Aim of the task: What you give back must match the records below exactly, apart from the pictures, which are omitted.
Start of Block
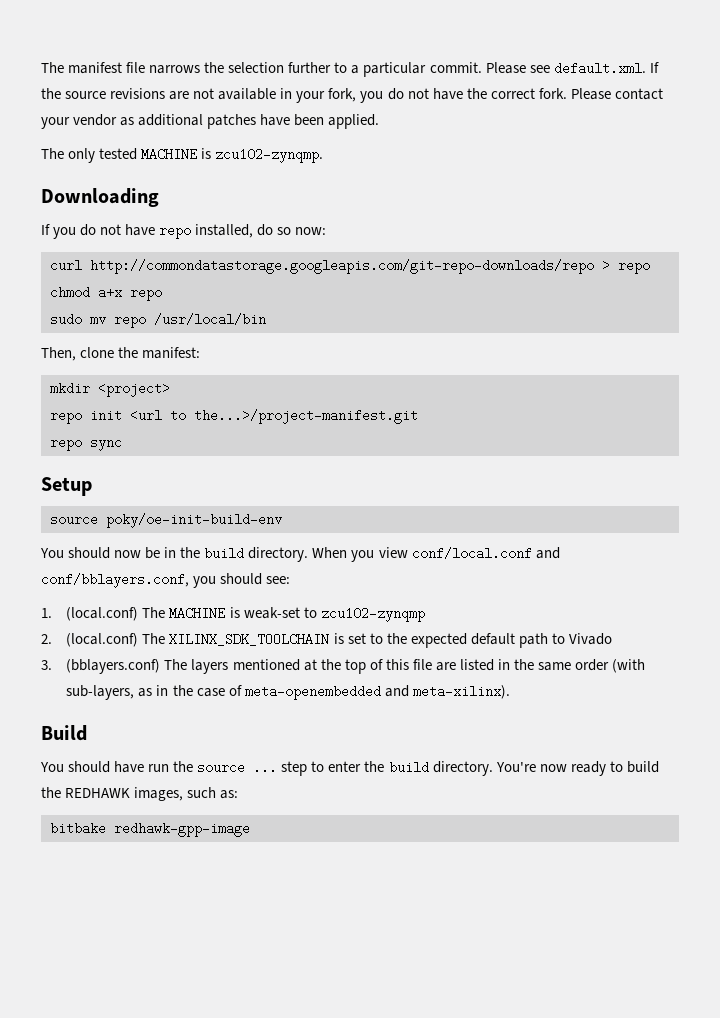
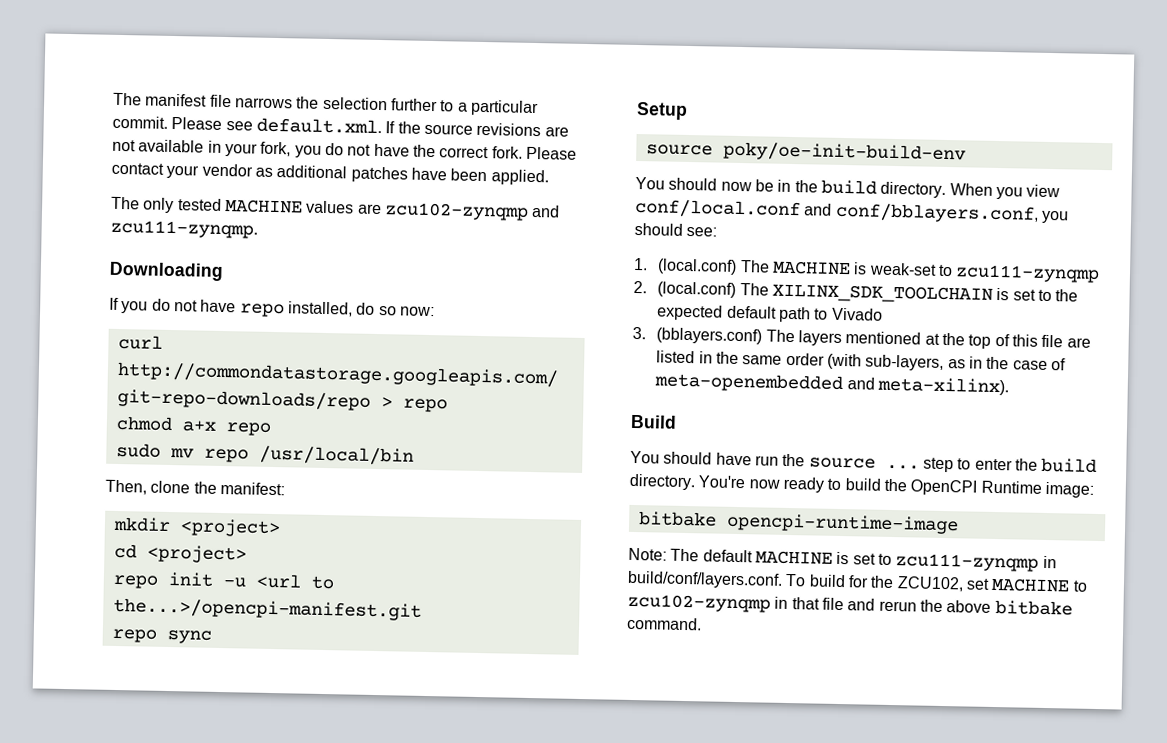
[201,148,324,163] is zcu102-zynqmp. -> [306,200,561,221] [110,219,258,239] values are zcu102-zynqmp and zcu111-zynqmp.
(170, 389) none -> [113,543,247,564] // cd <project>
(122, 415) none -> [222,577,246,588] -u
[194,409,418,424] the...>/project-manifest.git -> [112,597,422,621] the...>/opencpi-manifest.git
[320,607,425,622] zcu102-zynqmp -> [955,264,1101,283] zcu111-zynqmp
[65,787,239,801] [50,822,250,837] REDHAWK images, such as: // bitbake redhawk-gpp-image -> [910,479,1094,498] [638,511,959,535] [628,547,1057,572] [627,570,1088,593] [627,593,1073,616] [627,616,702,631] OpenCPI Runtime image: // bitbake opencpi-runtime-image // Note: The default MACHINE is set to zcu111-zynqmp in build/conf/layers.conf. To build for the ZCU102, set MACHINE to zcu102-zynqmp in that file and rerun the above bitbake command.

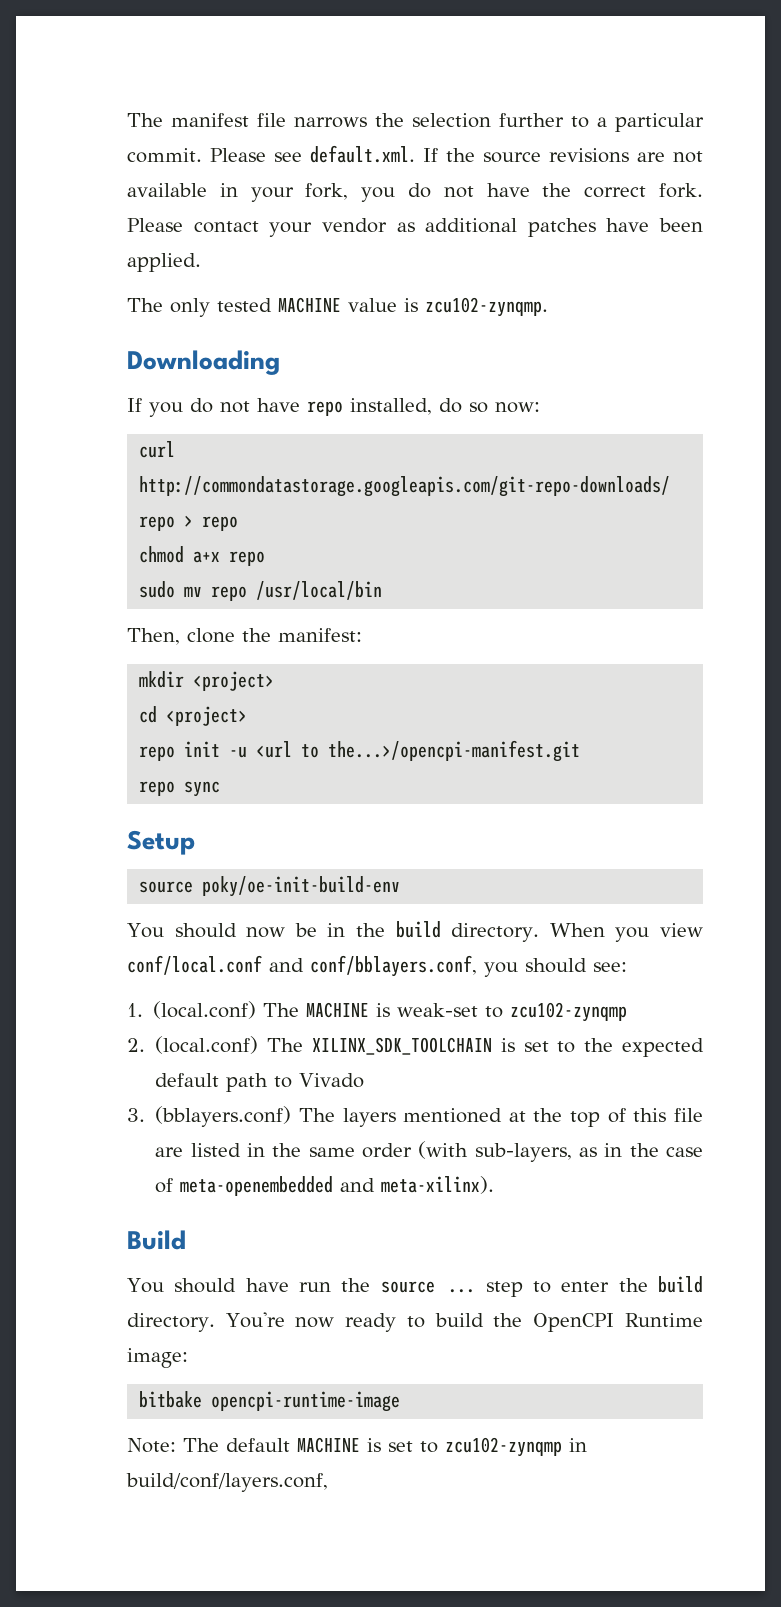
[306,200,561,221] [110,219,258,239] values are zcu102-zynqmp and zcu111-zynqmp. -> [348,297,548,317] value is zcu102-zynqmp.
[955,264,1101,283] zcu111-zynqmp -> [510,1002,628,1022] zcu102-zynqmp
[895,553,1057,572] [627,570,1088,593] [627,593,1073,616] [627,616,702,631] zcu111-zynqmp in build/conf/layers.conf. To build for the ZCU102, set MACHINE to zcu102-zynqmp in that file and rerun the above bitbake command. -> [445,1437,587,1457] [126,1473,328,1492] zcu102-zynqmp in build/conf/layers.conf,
End of Block
Task output:
[201,148,324,163] is zcu102-zynqmp. -> [306,200,561,221] [110,219,258,239] values are zcu102-zynqmp and zcu111-zynqmp.
(170, 389) none -> [113,543,247,564] // cd <project>
(122, 415) none -> [222,577,246,588] -u
[194,409,418,424] the...>/project-manifest.git -> [112,597,422,621] the...>/opencpi-manifest.git
[320,607,425,622] zcu102-zynqmp -> [955,264,1101,283] zcu111-zynqmp
[65,787,239,801] [50,822,250,837] REDHAWK images, such as: // bitbake redhawk-gpp-image -> [910,479,1094,498] [638,511,959,535] [628,547,1057,572] [627,570,1088,593] [627,593,1073,616] [627,616,702,631] OpenCPI Runtime image: // bitbake opencpi-runtime-image // Note: The default MACHINE is set to zcu111-zynqmp in build/conf/layers.conf. To build for the ZCU102, set MACHINE to zcu102-zynqmp in that file and rerun the above bitbake command.

[306,200,561,221] [110,219,258,239] values are zcu102-zynqmp and zcu111-zynqmp. -> [348,297,548,317] value is zcu102-zynqmp.
[955,264,1101,283] zcu111-zynqmp -> [510,1002,628,1022] zcu102-zynqmp
[895,553,1057,572] [627,570,1088,593] [627,593,1073,616] [627,616,702,631] zcu111-zynqmp in build/conf/layers.conf. To build for the ZCU102, set MACHINE to zcu102-zynqmp in that file and rerun the above bitbake command. -> [445,1437,587,1457] [126,1473,328,1492] zcu102-zynqmp in build/conf/layers.conf,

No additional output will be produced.